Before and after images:
----------

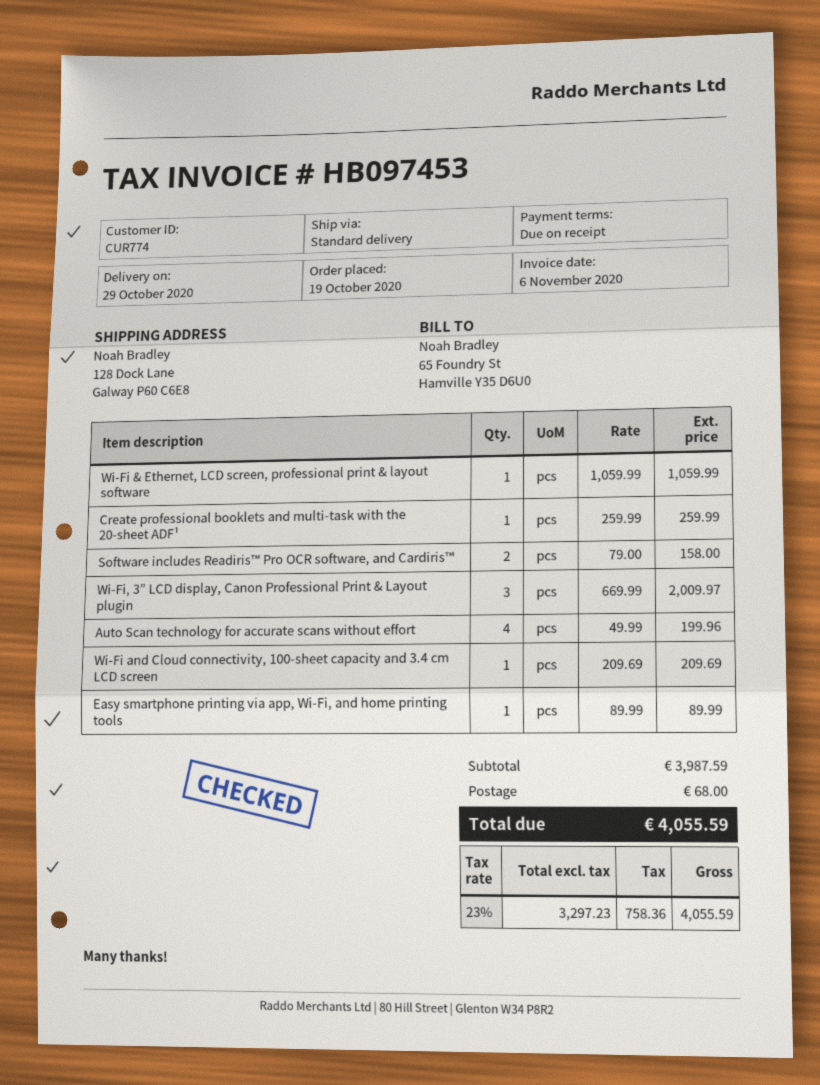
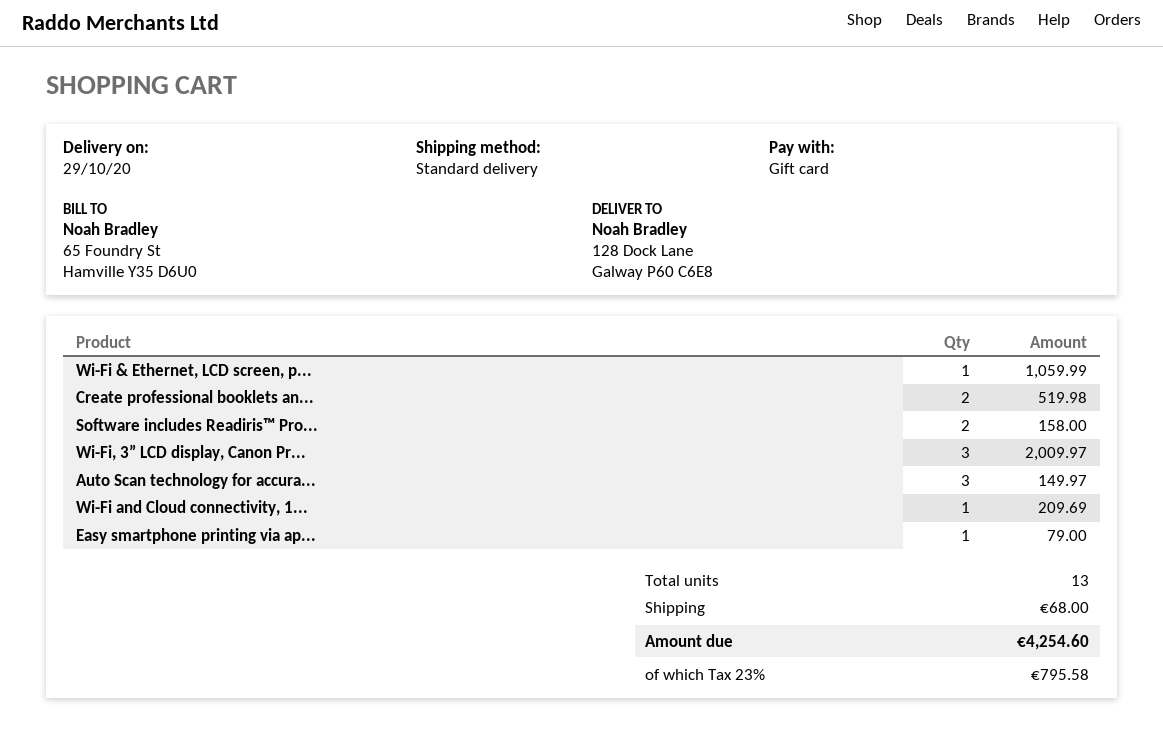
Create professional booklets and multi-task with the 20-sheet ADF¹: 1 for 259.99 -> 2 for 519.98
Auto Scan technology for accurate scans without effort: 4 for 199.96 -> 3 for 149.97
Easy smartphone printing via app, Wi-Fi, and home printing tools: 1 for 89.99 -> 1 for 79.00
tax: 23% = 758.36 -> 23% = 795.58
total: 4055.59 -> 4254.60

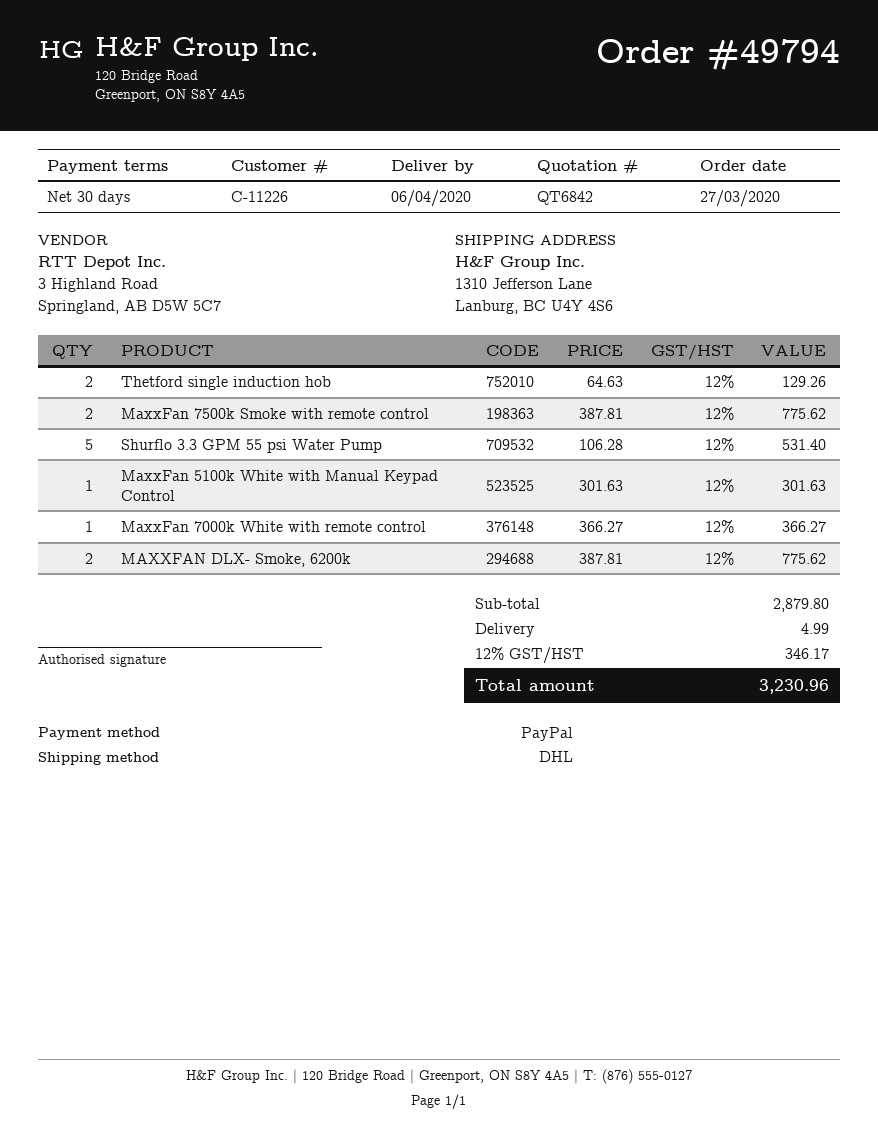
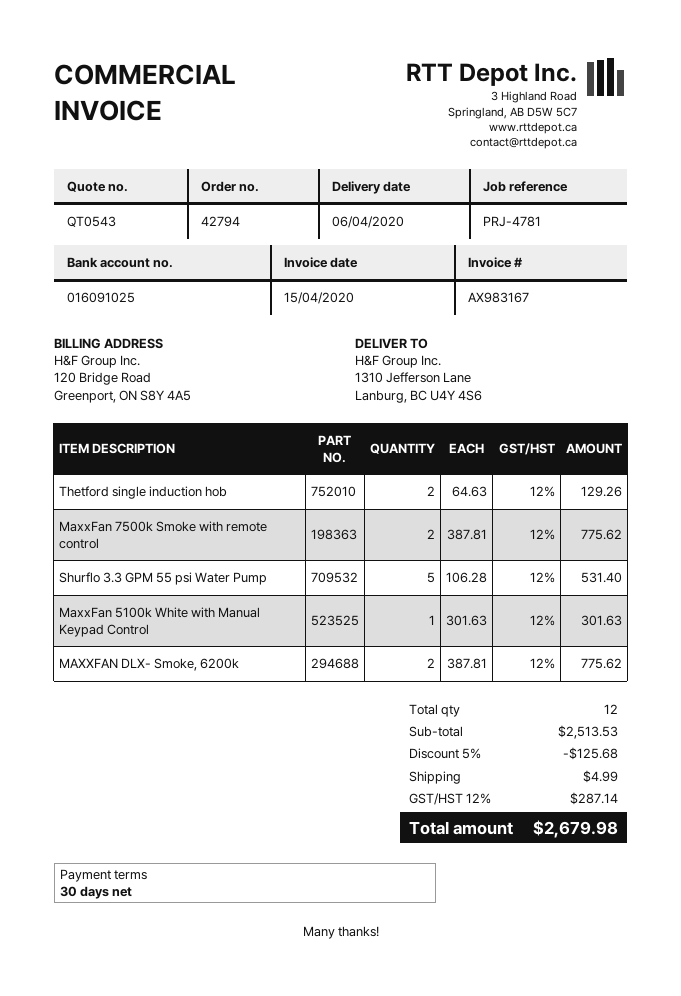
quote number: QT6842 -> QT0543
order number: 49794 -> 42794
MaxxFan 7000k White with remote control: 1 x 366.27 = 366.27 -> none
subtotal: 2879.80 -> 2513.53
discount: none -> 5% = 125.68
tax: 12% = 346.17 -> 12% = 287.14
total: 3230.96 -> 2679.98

----------

■ **Task to complete**
Output only the lines that run from the line containing "total: 4055.59 -> 4254.60" to the last line of the data, exactly as they stand and without pictures.

■ **Result for this exercise**
total: 4055.59 -> 4254.60

quote number: QT6842 -> QT0543
order number: 49794 -> 42794
MaxxFan 7000k White with remote control: 1 x 366.27 = 366.27 -> none
subtotal: 2879.80 -> 2513.53
discount: none -> 5% = 125.68
tax: 12% = 346.17 -> 12% = 287.14
total: 3230.96 -> 2679.98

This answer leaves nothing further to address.